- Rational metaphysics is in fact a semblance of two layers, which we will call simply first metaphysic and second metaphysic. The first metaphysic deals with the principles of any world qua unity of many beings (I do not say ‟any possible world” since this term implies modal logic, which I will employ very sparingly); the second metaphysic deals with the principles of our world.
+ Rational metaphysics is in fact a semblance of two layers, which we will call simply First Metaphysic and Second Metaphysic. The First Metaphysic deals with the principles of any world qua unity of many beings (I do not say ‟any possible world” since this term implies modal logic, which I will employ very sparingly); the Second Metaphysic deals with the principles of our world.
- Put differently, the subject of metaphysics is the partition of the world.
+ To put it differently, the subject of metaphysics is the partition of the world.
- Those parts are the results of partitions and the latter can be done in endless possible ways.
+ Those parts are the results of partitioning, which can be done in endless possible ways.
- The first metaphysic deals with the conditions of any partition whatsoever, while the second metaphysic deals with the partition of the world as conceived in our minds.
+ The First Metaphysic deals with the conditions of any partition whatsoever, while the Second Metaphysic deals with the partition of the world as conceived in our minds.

··········

The answer should be an exact copy of the lines from the one containing "- Put differently, the" through the last line of the entries, both included.

§ **RESULT BELOW**
- Put differently, the subject of metaphysics is the partition of the world.
+ To put it differently, the subject of metaphysics is the partition of the world.
- Those parts are the results of partitions and the latter can be done in endless possible ways.
+ Those parts are the results of partitioning, which can be done in endless possible ways.
- The first metaphysic deals with the conditions of any partition whatsoever, while the second metaphysic deals with the partition of the world as conceived in our minds.
+ The First Metaphysic deals with the conditions of any partition whatsoever, while the Second Metaphysic deals with the partition of the world as conceived in our minds.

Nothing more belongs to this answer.